=== Given information ===
______

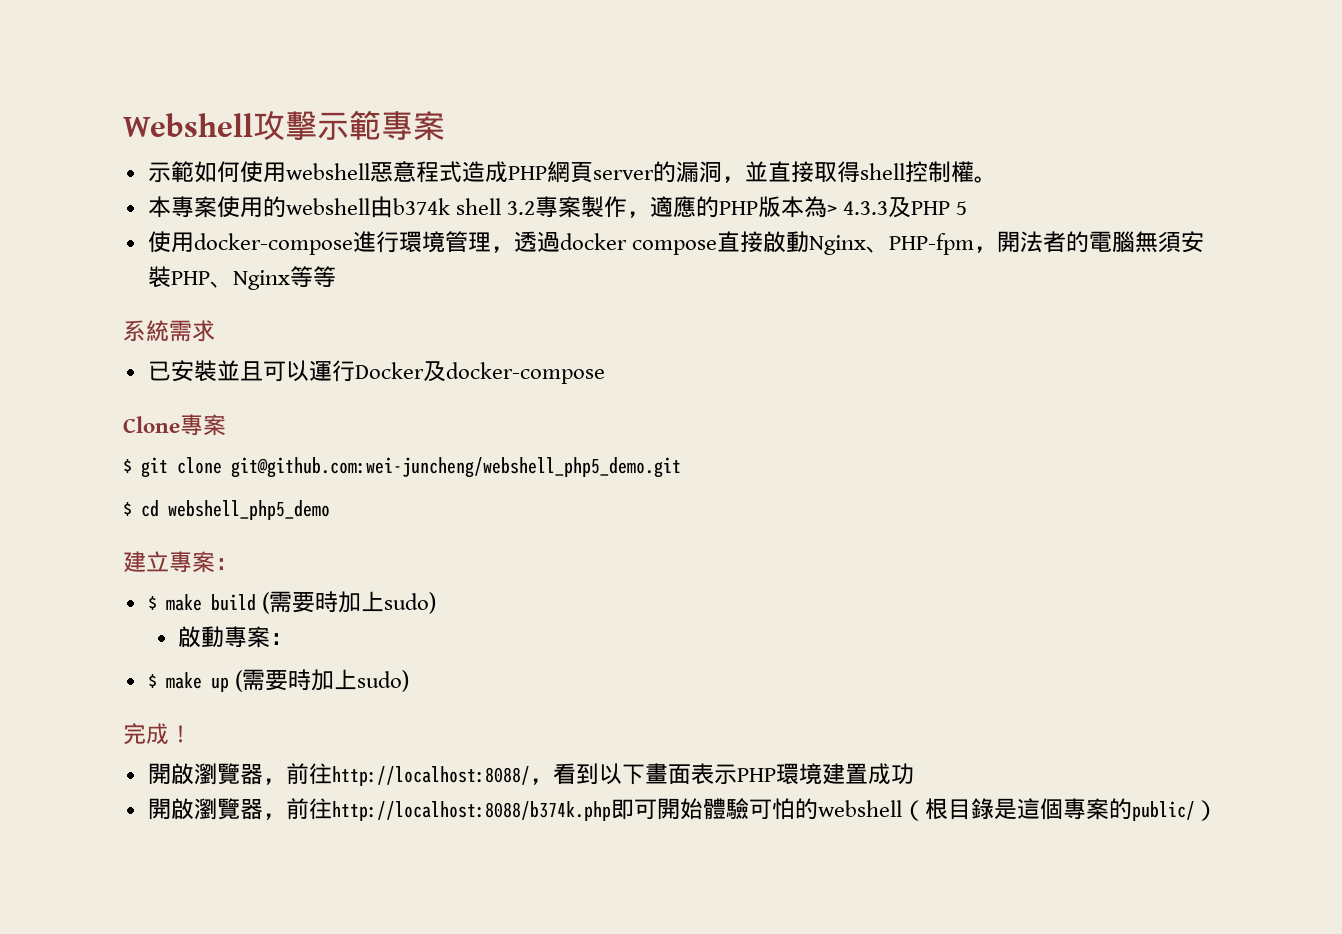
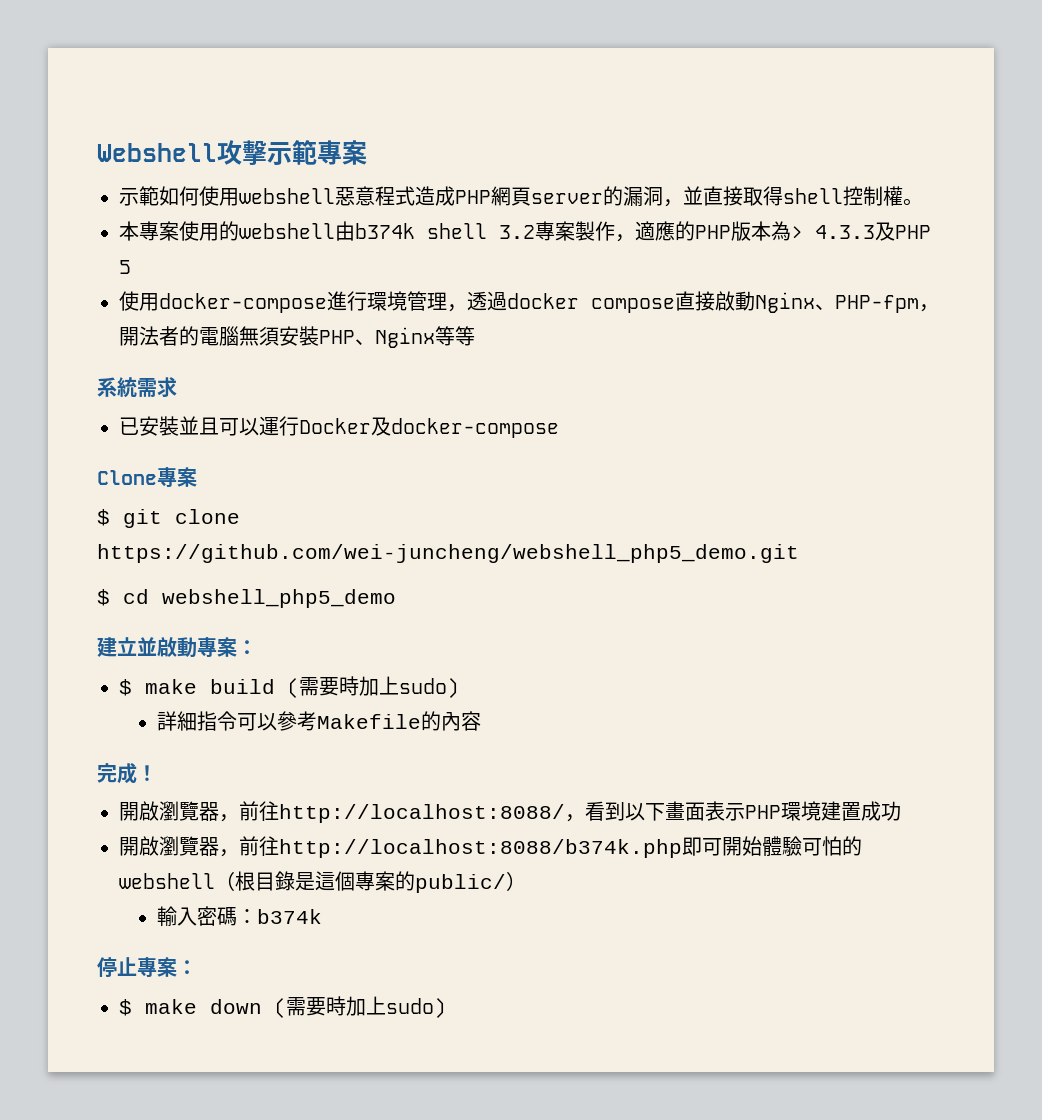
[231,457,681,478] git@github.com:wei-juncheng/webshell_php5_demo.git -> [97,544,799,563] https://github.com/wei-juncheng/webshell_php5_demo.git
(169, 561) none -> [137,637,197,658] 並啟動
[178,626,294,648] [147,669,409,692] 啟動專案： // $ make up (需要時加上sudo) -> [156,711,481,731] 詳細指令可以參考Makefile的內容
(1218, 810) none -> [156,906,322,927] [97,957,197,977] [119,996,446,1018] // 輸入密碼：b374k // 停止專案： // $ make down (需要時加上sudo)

______

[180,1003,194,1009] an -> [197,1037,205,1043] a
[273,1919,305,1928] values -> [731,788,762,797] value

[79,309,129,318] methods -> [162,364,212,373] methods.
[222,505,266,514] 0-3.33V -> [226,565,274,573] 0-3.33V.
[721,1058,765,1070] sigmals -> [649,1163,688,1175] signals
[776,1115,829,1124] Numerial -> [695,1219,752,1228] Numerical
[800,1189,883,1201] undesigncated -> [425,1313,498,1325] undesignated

______

Using the data above, return every line that contains the string "make".

=== Task response ===
[178,626,294,648] [147,669,409,692] 啟動專案： // $ make up (需要時加上sudo) -> [156,711,481,731] 詳細指令可以參考Makefile的內容
(1218, 810) none -> [156,906,322,927] [97,957,197,977] [119,996,446,1018] // 輸入密碼：b374k // 停止專案： // $ make down (需要時加上sudo)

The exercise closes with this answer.